Una entrada a cine, un ritual de maravillas, por lo emocionante y lo esperado en la semana, no era siempre un manojo de dichas. Aparte de las griterías, a veces ensordecedoras de la muchachada, sobre todo cuando había persecuciones o el protagonista “daba de baja” a sus rivales, no faltaban los que apagaban los cigarrillos en el cuello del espectador de adelante. O lo arrojaban la colilla a los de más allá. O los de luneta escupían a los de galería.

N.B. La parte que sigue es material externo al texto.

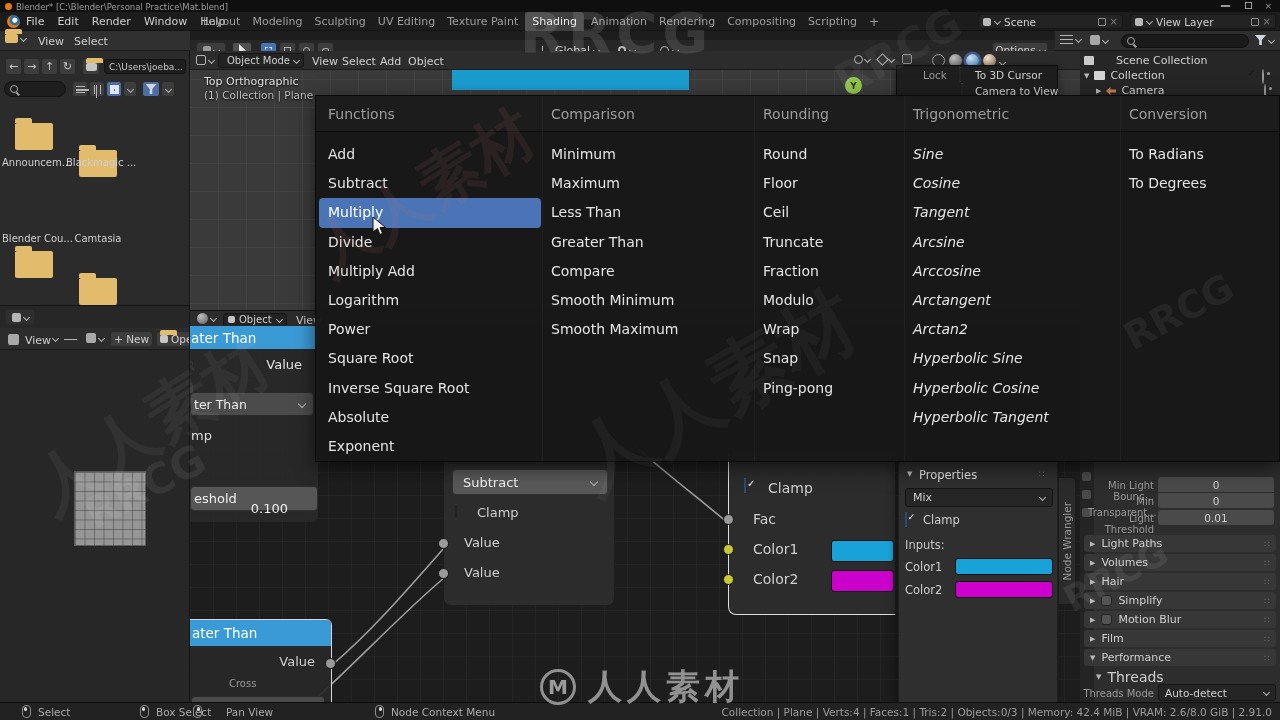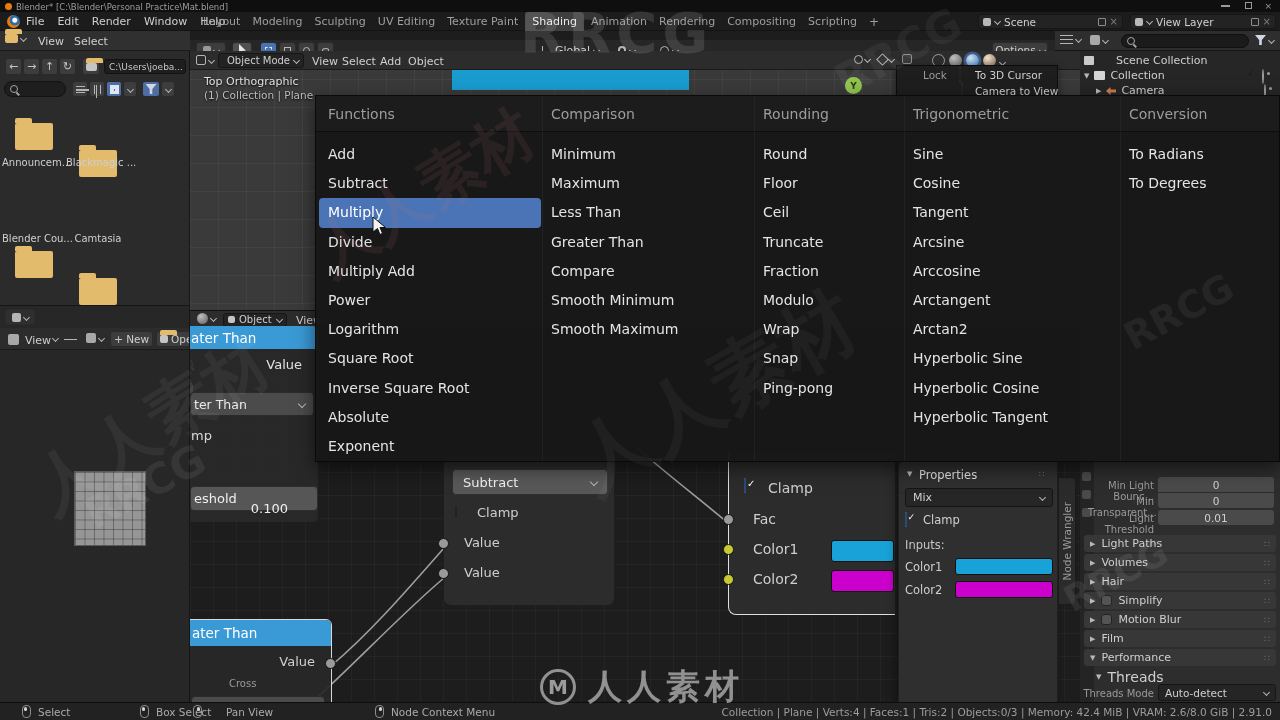"Sine" div.abs { font-style: none -> italic }
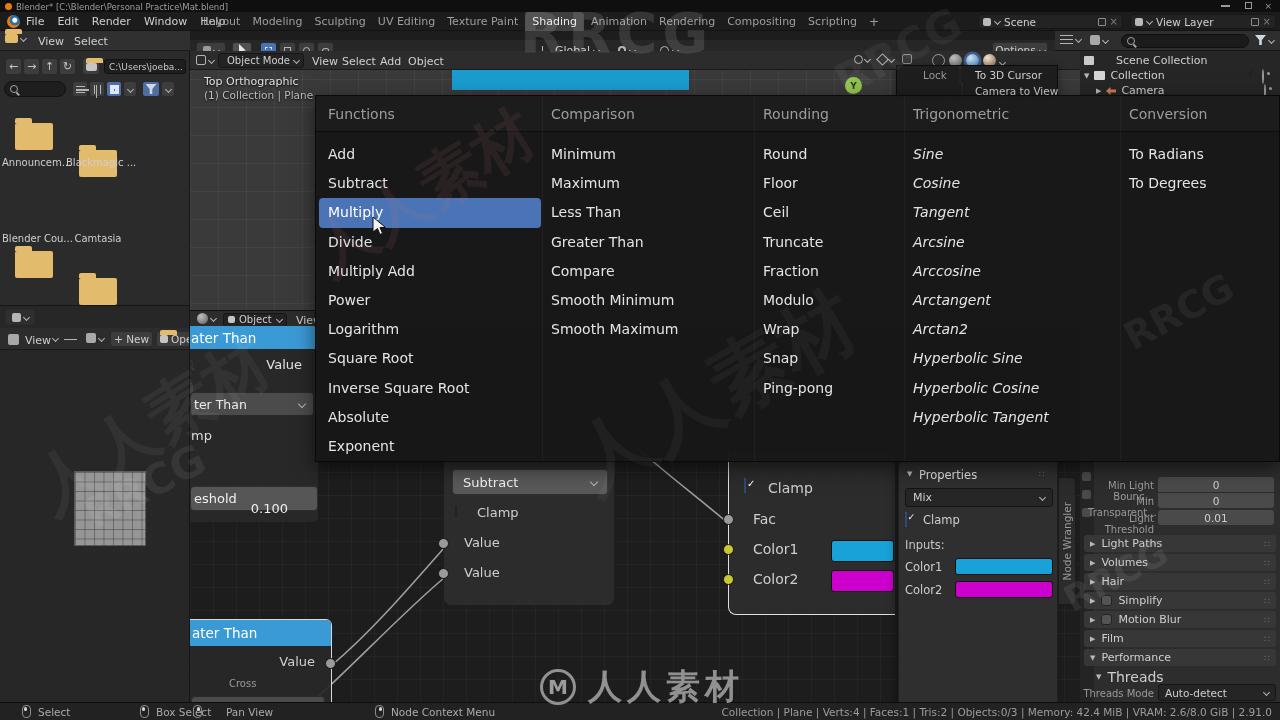"Power" div.menu-item { order: before "Logarithm" -> after "Logarithm" }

La tintura de ruibarbo era pasable. Y hasta saludable. Pero tomar aceite de ricino y, peor aún, la emulsión de Scott (“O te la tomás, o te la embuto con el molinillo”), sí eran rituales de horror, que se juntaban al desastre del sarampión, la viruela y las paperas, sin contar con las muy activas inflamaciones de las amígdalas. Qué días aquellos que parecen tan bonitos, pero, en el fondo, tenían sus bemoles y amarguras.
Por eso, y por tantas otras situaciones, para contradecir al poeta de “nuestras vidas son los ríos que van a dar en la mar, que es el morir”, no todo tiempo pasado fue mejor. Lo señaló Sábato: no es que antes no acontecieran cosas malas, sino que, felizmente, la gente las echa al olvido.